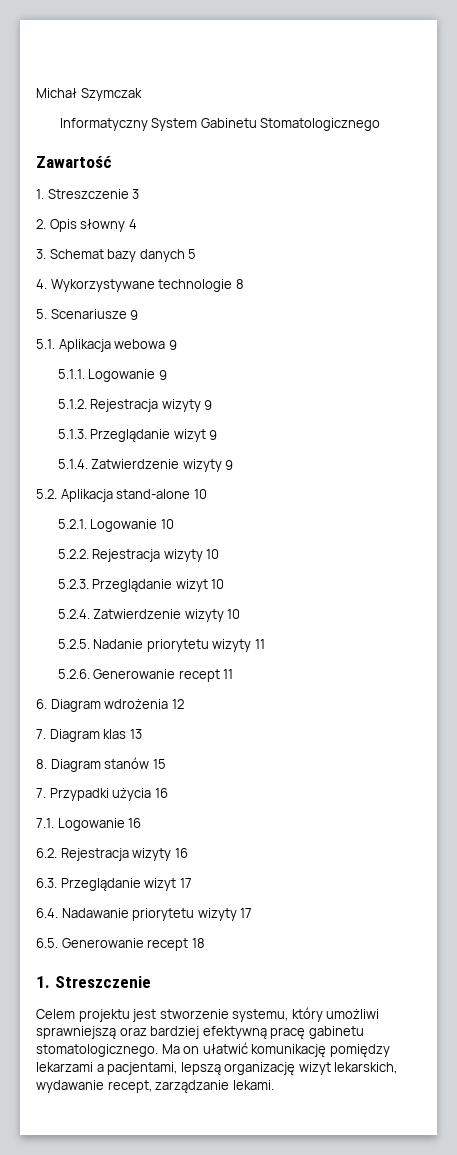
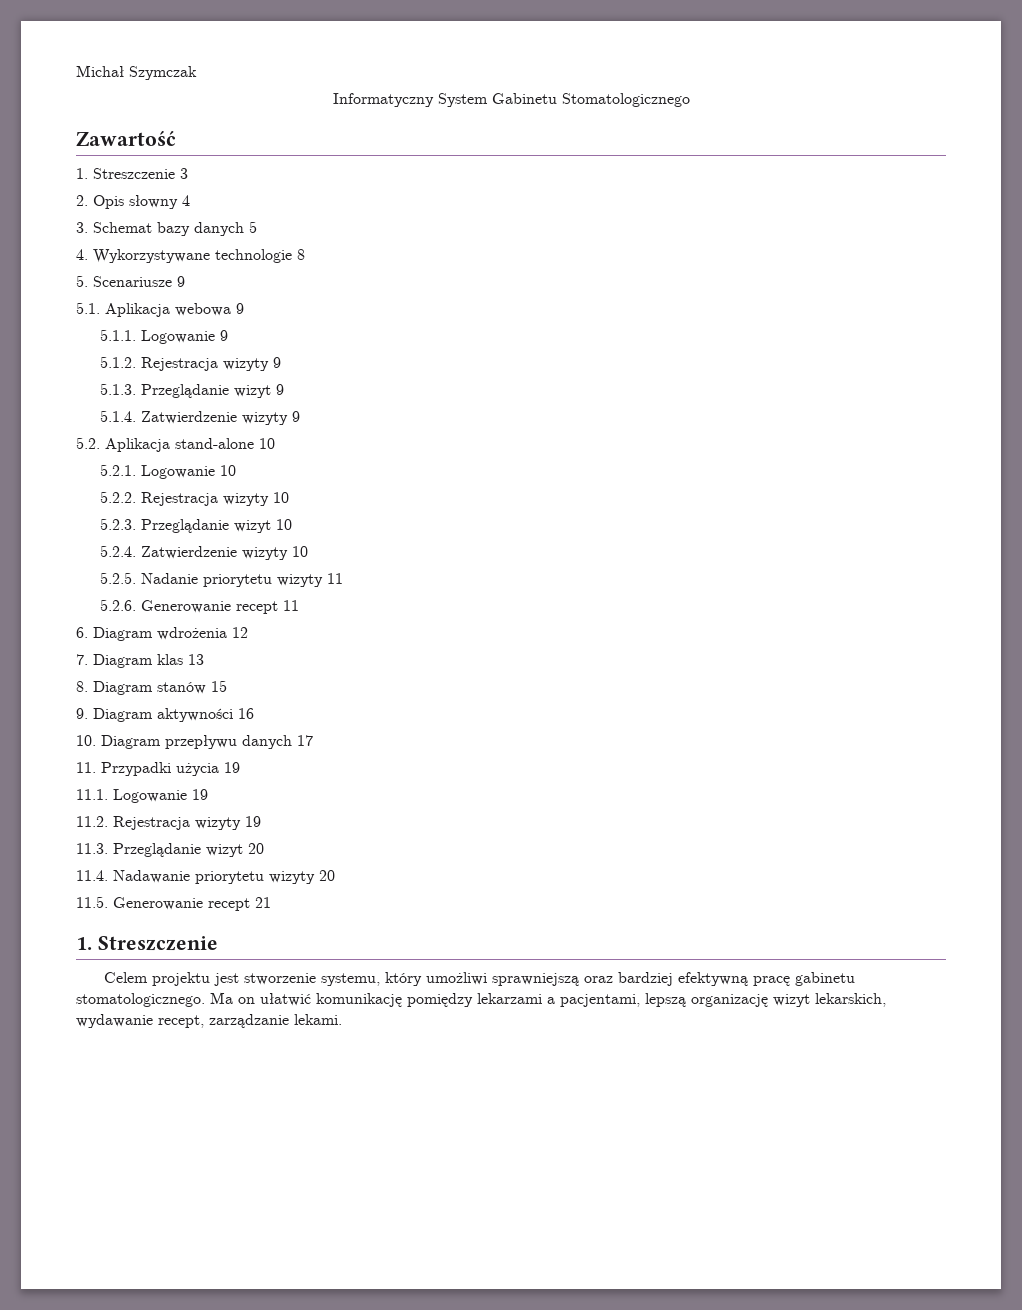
- 7. Przypadki użycia 16
- 7.1. Logowanie 16
- 6.2. Rejestracja wizyty 16
- 6.3. Przeglądanie wizyt 17
- 6.4. Nadawanie priorytetu wizyty 17
- 6.5. Generowanie recept 18
+ 9. Diagram aktywności 16
+ 10. Diagram przepływu danych 17
+ 11. Przypadki użycia 19
+ 11.1. Logowanie 19
+ 11.2. Rejestracja wizyty 19
+ 11.3. Przeglądanie wizyt 20
+ 11.4. Nadawanie priorytetu wizyty 20
+ 11.5. Generowanie recept 21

_Directions for this task_
Everything in the records except the pictures is to be repeated exactly.

_Solved exercise_
- 7. Przypadki użycia 16
- 7.1. Logowanie 16
- 6.2. Rejestracja wizyty 16
- 6.3. Przeglądanie wizyt 17
- 6.4. Nadawanie priorytetu wizyty 17
- 6.5. Generowanie recept 18
+ 9. Diagram aktywności 16
+ 10. Diagram przepływu danych 17
+ 11. Przypadki użycia 19
+ 11.1. Logowanie 19
+ 11.2. Rejestracja wizyty 19
+ 11.3. Przeglądanie wizyt 20
+ 11.4. Nadawanie priorytetu wizyty 20
+ 11.5. Generowanie recept 21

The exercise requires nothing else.